Hey, sister, you don't get it. I don't love Turkish hotels, I don't even like those turks I go there for. I love MYSELF there. I stop eating, I lose weight and start being soooo incredibly hot and wanted, I've never been...

What about this place? Well, I am happy now. Maybe that's why I can't stop eating, because as soon as I do, my mood gets low and on the contrast with happiness it sucks soo fucking much, I wanna kill myself or just start back eating. You're saying you've gained weight? Believe I will too. And a lot.

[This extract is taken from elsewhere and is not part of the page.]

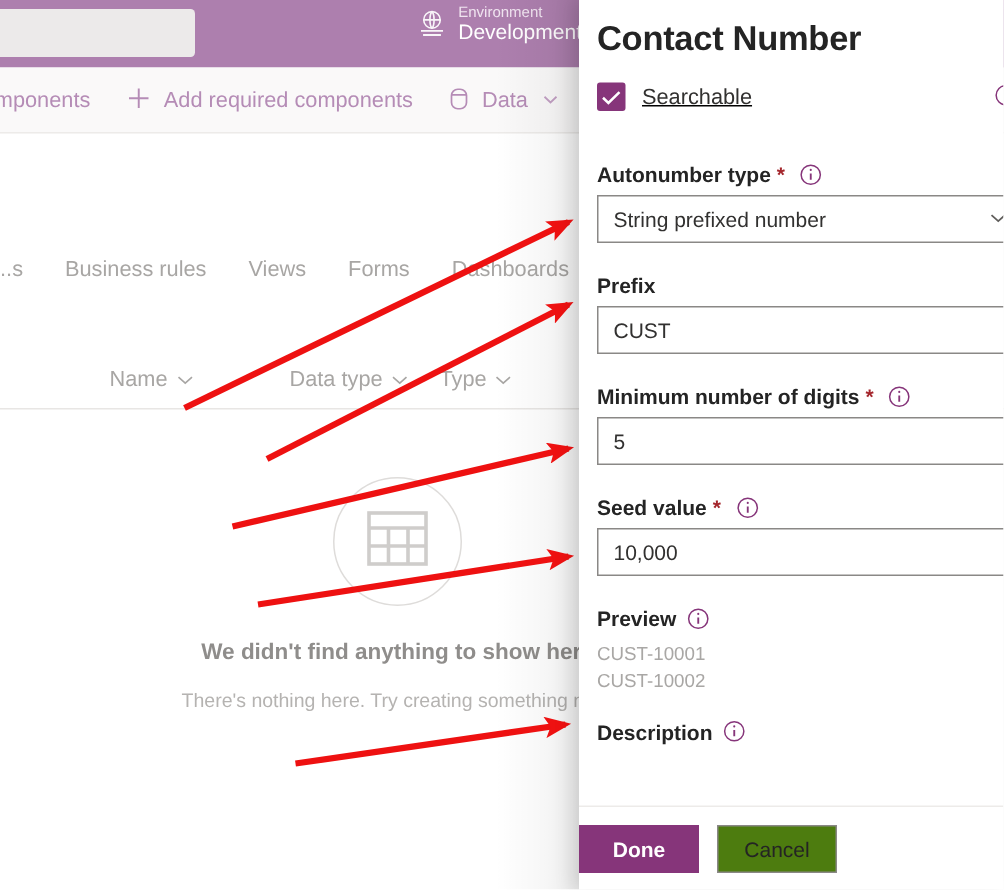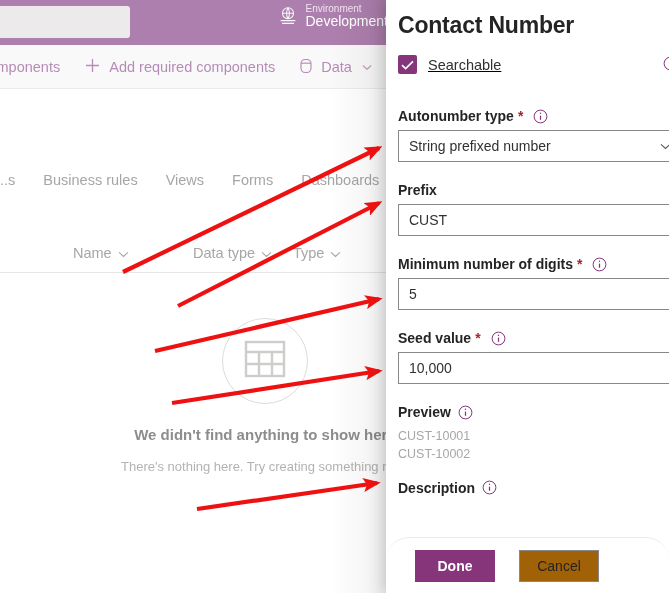"Done" .panel-footer { border-radius: 23px -> none; padding-left: 29px -> 0 }
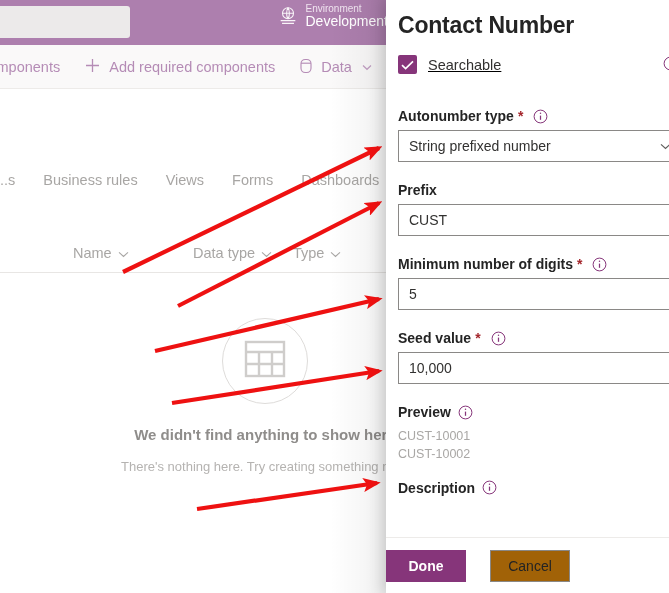"Cancel" .btn-secondary { background: #a16207 -> #4d7c0f; margin-left: 12px -> none }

I can't be happier now that I have found my love, but please... I think I've never felt more depressive than I am now. I know that I lost my right to go train because of this fucking freaken injury, so now that I'm happy I eat-eat-eat and there is no more training availible... How lucky is that?

I wanna get back. Get back there, feel nervous and all super-dramatic and stop eating, lose weight, smoke and look like a fucking princess again. The hot-hot-super-hot drama queen...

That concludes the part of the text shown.